Спросит и уставится мне в самые глаза, словно я ему должен.
Но бог меня миловал, до самого кабинета мне никто не встретился — даже ни один следователь или опер не попался мне на пути. Я вошел к себе в кабинет и торопливо уселся за стол. Потом придвинул к себе клавиатуру компьютера и замер: за дверью кто-то явно остановился, потому что послышался шорох. Дверь отворилась: в проеме стоял подполковник Игнатьев.
— Ты здесь? — произнес он будничным голосом…
Я беззвучно открыл рот.
— Тогда прими человека, — продолжил он, уступая проход старушке с палочкой. — Говорит, что только тебя желает видеть…
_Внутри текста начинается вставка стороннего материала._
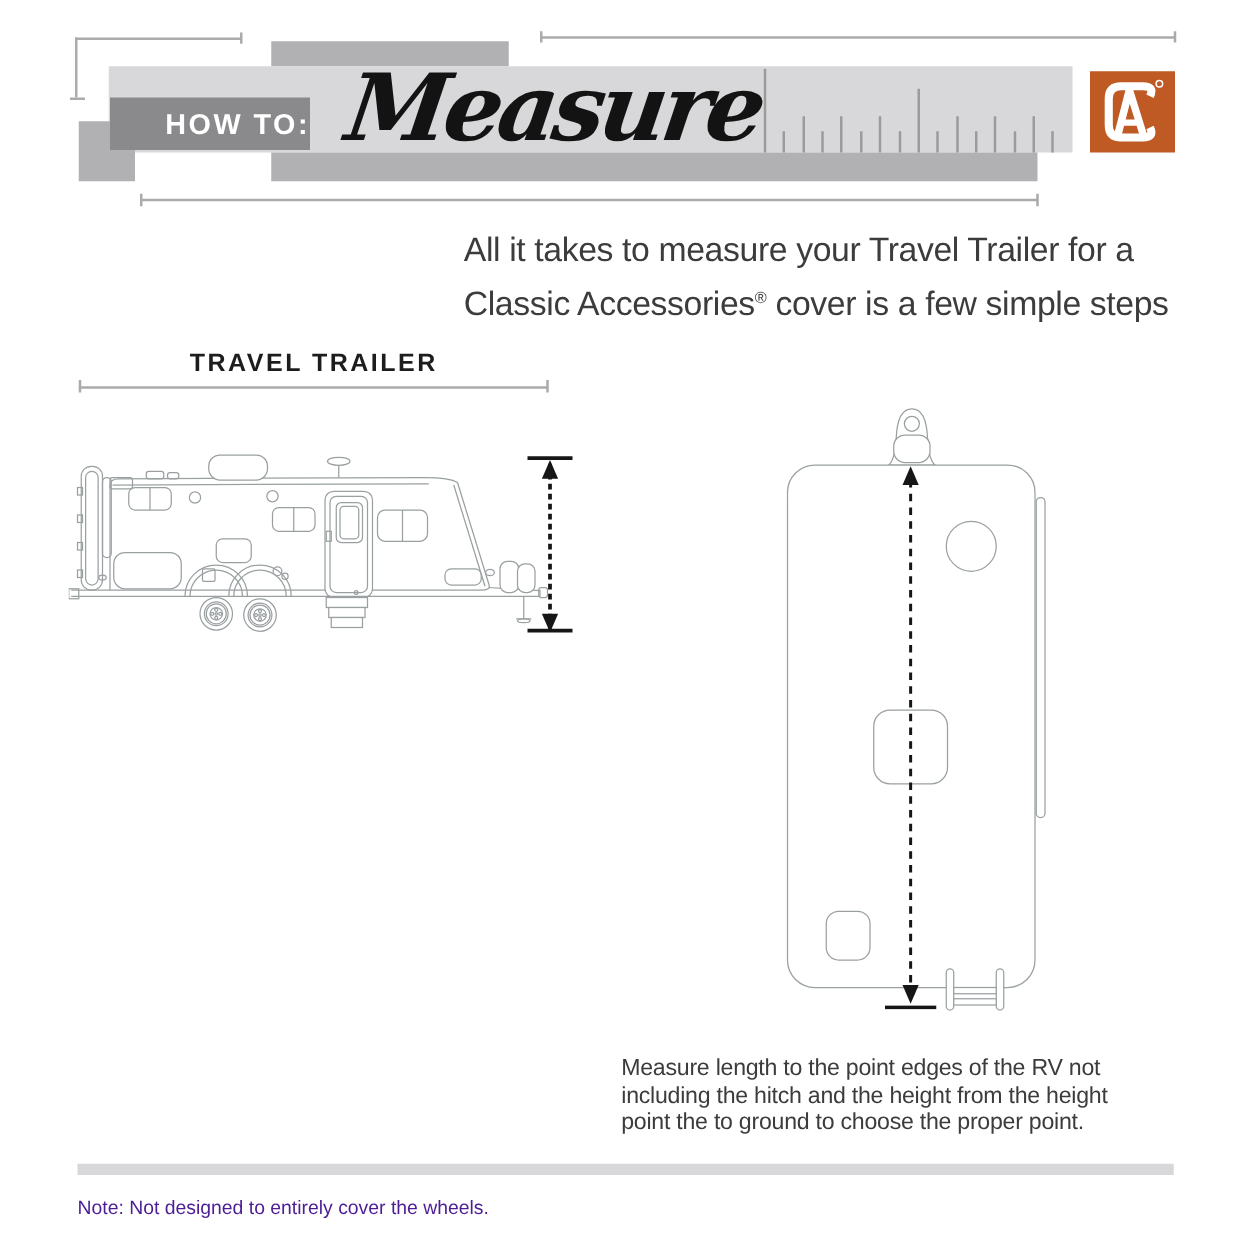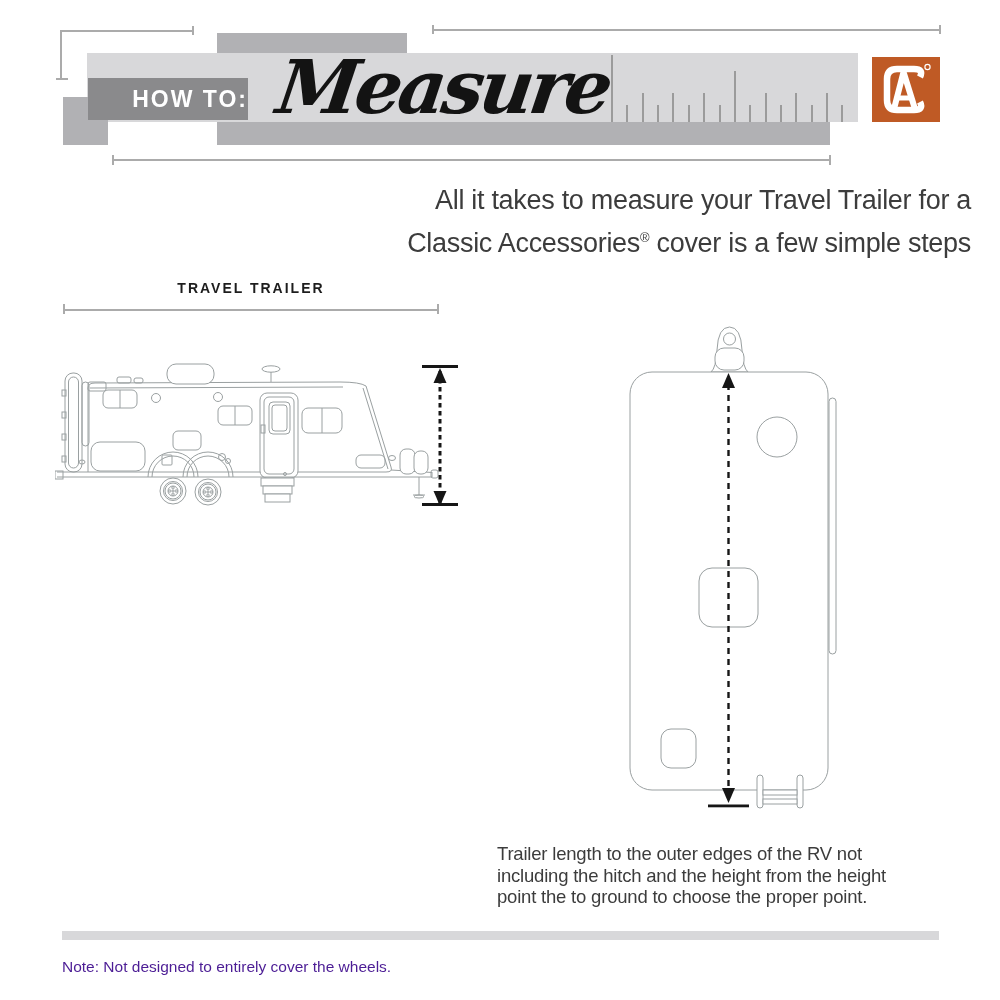--- a/index.html
+++ b/index.html
@@ -18,7 +18,7 @@
   .logo{position:absolute;left:872px;top:57px;width:68px;height:65px;background:#bf5a25;}
   .ruler{position:absolute;left:87px;top:53px;width:771px;height:69px;z-index:3;}
   .tick{position:absolute;bottom:0;width:2px;background:#9b9b9b;}
-  .subtitle{position:absolute;left:371px;top:182px;width:600px;text-align:right;
+  .subtitle{position:absolute;left:371px;top:182px;width:600px;text-align:left;
             font-size:27px;line-height:37px;color:#3c3c3c;letter-spacing:-0.3px;}
   .subtitle sup{font-size:13px;}
   .tt-label{position:absolute;left:63px;top:280px;width:376px;text-align:center;

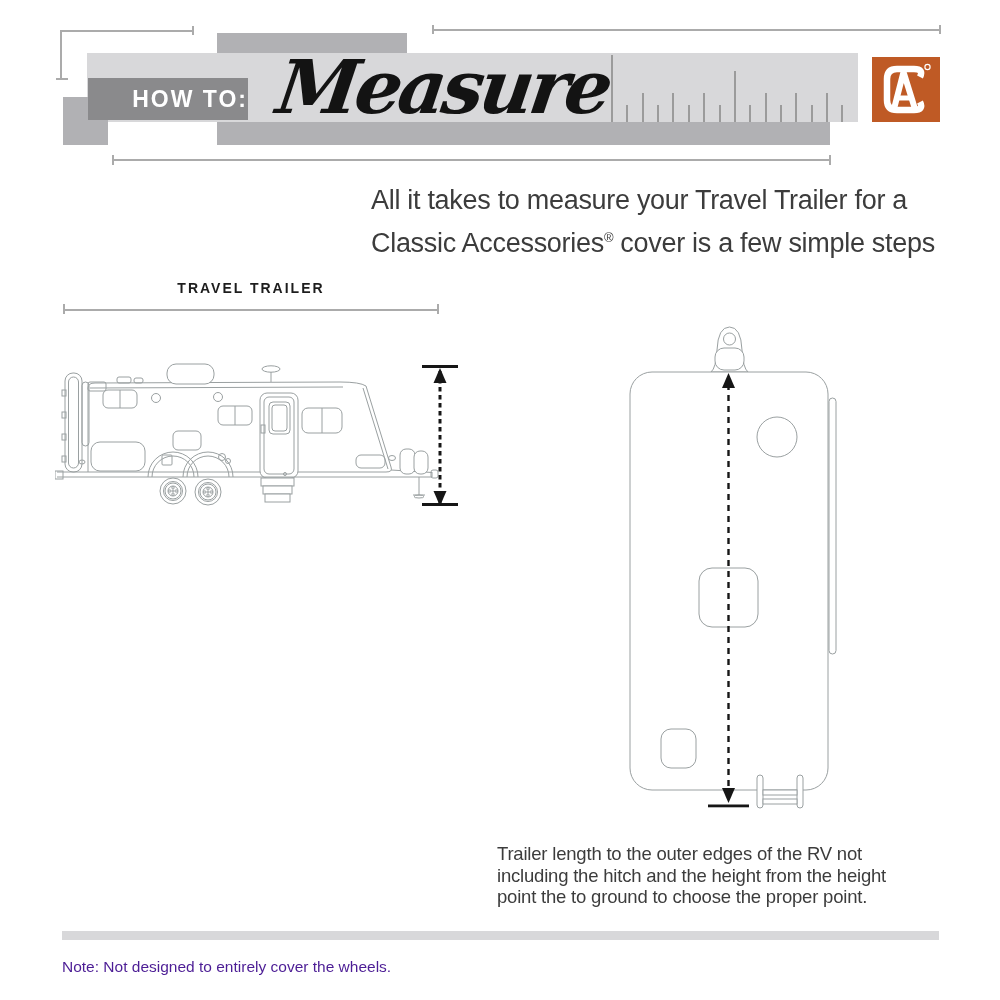--- a/index.html
+++ b/index.html
@@ -22,7 +22,7 @@
             font-size:27px;line-height:37px;color:#3c3c3c;letter-spacing:-0.3px;}
   .subtitle sup{font-size:13px;}
   .tt-label{position:absolute;left:63px;top:280px;width:376px;text-align:center;
-            font-size:14px;font-weight:bold;letter-spacing:2px;color:#1d1d1d;}
+            font-size:20px;font-weight:bold;letter-spacing:2px;color:#1d1d1d;}
   .caption{position:absolute;left:497px;top:843px;width:440px;font-size:18.5px;
            line-height:21.5px;color:#3c3c3c;letter-spacing:-0.2px;}
   .note{position:absolute;left:62px;top:958px;font-size:15.5px;color:#4c1d95;}

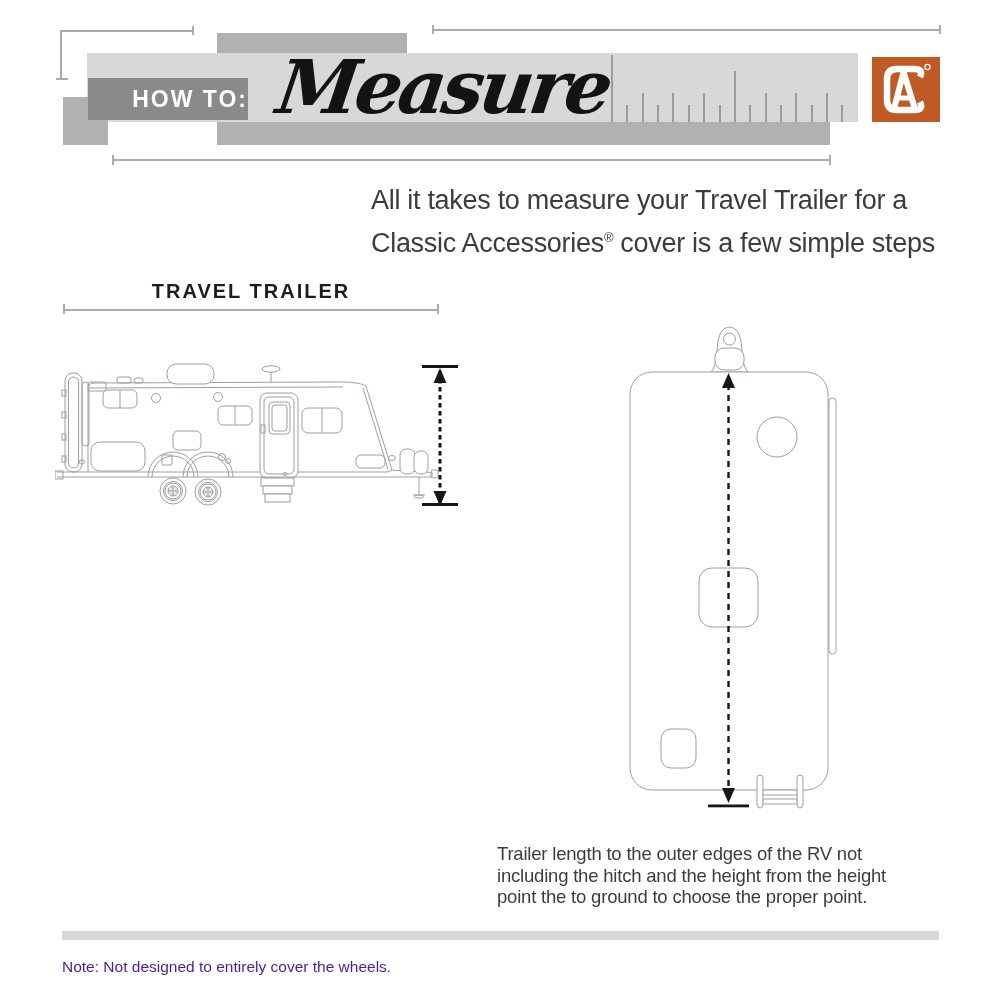--- a/index.html
+++ b/index.html
@@ -226,7 +226,7 @@
   </svg>
 
   <div class="caption">
-    <div>Trailer length to the outer edges of the RV not</div>
+    <div>Measure length to the point edges of the RV not</div>
     <div>including the hitch and the height from the height</div>
     <div>point the to ground to choose the proper point.</div>
   </div>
В кабинет вошла Лидия Алексеевна. В руках у нее был самодельный посох в виде иссохшей толстой лозины. Вероятно, ноги у пожилого человека стали отказывать, вот она и уцепилась за посох, хотя, если разобраться, вряд ли посох старухе нужен — она на него даже не опиралась.
Часто дыша, гостья уселась на стул и, переведя дух, принялась говорить. Оказалось, её интересовал итог моего разбирательства. Для этого старушка бросила все дела — лишь бы увидеть меня.
— Этому я ничего не сказала, хоть он и спросил у меня, — покосилась она в сторону двери. — Откуда у вас взялся этот китаец?
— Из управления перевели, — ответил я.
Глава 6
Орлову казалось, что если он подал в суд заявление, то в данном учреждении перед ним обязаны стоять навытяжку, включая судейский корпус. Однако он сильно ошибся: его не уважала даже секретарша, не говоря о судье.
— Ну как же, — бормотал о своём Орлов. — Я вам представил все ксерокопии.
— А где ваши подлинники? Подлинники?! Я вам русским языком объясняю: где у вас подлинники?! Вы слышите меня?!
— Слышу…
— Слава богу, что слышите. Подлинники принесите.
— А эти куда, ксерокопии?
— В дело пойдут, — закатывая глаза, объяснила судья. — Но без подлинников мы их не примем. Понятно?
Бывший оперативный дежурный качнул головой, словно усталая лошадь. Укатали сивку крутые горки, поскольку из простого дела, которое яйца выеденного не стоит, в суде слепили дело века.